Chaotische Verhandlungsführung geht weiter

Der Senat des Oberlandesgerichts stellte derweil erneut seine chaotische Verhandlungsführung unter Beweis: Sprang das Gericht bisher zwischen Fällen und Tatkomplexen thematisch hin- und her, so wurde jetzt sogar ein Zeuge unterbrochen, um einen weiteren terminlich dazwischenzuschieben. Am Morgen noch hatte der Erste Kriminalhauptkommissar Albert Vögeler vom K11 der Nürnberger Kripo zu zwei Nürnberger Morden ausgesagt. Der Vorsitzende Richter Manfred Götzl beendete die Vernehmung des Polizeibeamten dann jedoch plötzlich, um einen Zeugen aus Rostock vorzuziehen, der seine Wahrnehmungen zu dem Rostocker Mord an einem Imbissbesitzer schildern sollte. Der Zeuge hatte sich morgens offenbar verspätet. Nach der Mittagspause ging es schließlich mit dem Kripobeamten Vögeler weiter, der sogar noch einmal zu einem späteren Zeitpunkt vor Gericht erscheinen muss. Bei gefühlten 30 Grad im Saal A 101 schwirrte so manchem der Kopf.

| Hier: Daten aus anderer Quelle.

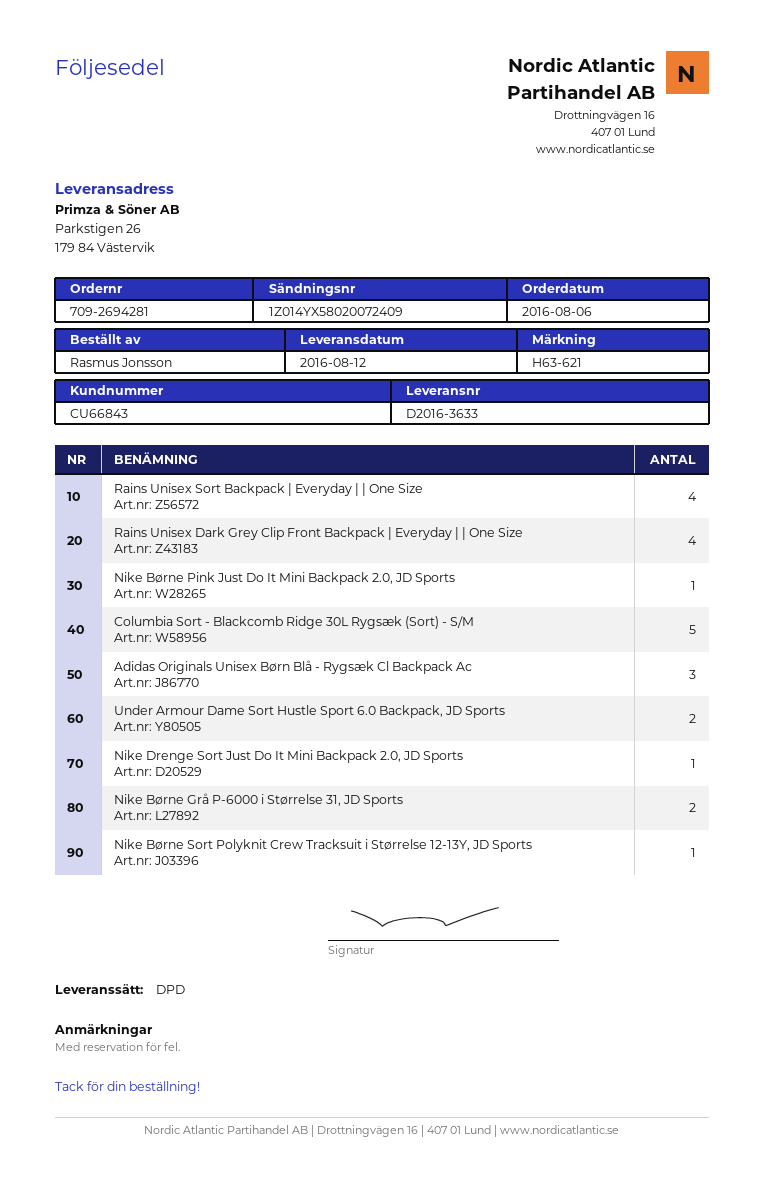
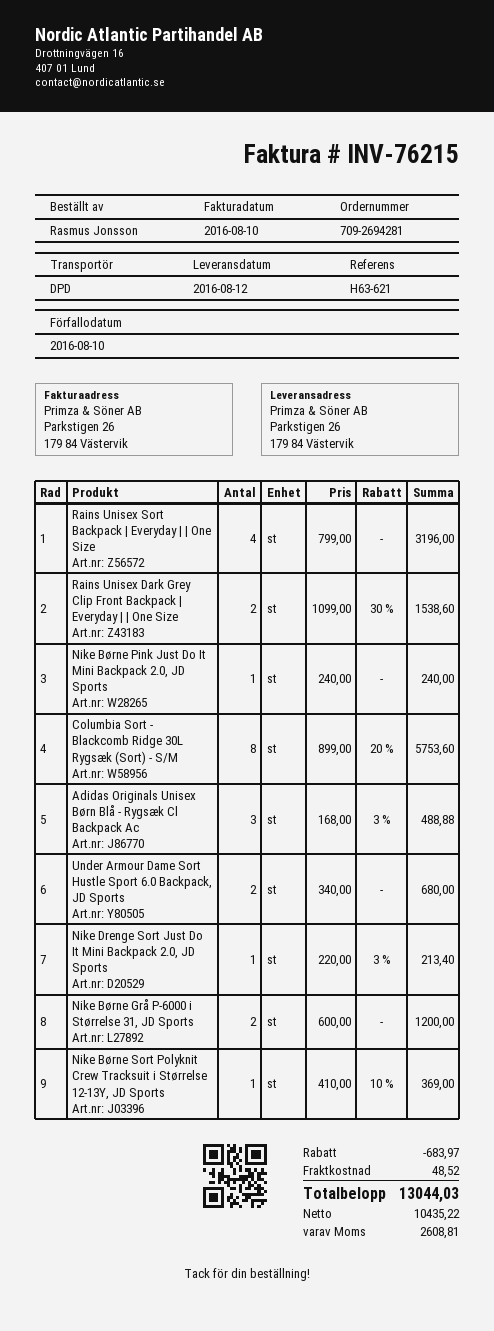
Rains Unisex Dark Grey Clip Front Backpack | Everyday | | One Size: 4 -> 2
Columbia Sort - Blackcomb Ridge 30L Rygsæk (Sort) - S/M: 5 -> 8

Das Gericht wollte von dem Kommissar wissen, welche Erkenntnisse er über den Blumenhändler Enver Simsek hatte, der im September 2000 mutmaßlich von den beiden Rechtsterroristen Uwe Böhnhardt und Uwe Mundlos regelrecht hingerichtet worden war. Simsek, so der Zeuge, betrieb einen Blumengroßhandel in Hessen und besaß dort auch einen Blumenladen sowie mobile Stände, davon einen in Nürnberg. Das war seine einzige Verbindung zur Noris. Offenbar lief das Geschäft über Simseks Ehefrau Adile. Der zweifache Familienvater Enver Simsek (38) selbst war arbeitslos gemeldet. Laut Vögeler gab es ein Finanzstrafverfahren gegen Simsek - auch wegen Steuerhinterziehung. Bei Kollegen habe der allseits beliebte und vermögende Blumenhändler als zielstrebig, arbeitsam und durchsetzungsfähig gegolten. Der strenggläubige Moslem sei als liebevoller Vater und Mensch ohne Feinde beschrieben worden. Die Kripo fand damals zunächst Ermittlungsansätze im Umfeld des Opfers, die sich später aber alle zerschlugen, wie der Beamte betonte. So hatte man seinerzeit wohl eine Telefonnummer bei Simsek gefunden, die laut Europol-Ermittlungen im Zusammenhang mit einem Rauschgiftstrafverfahren in England stand.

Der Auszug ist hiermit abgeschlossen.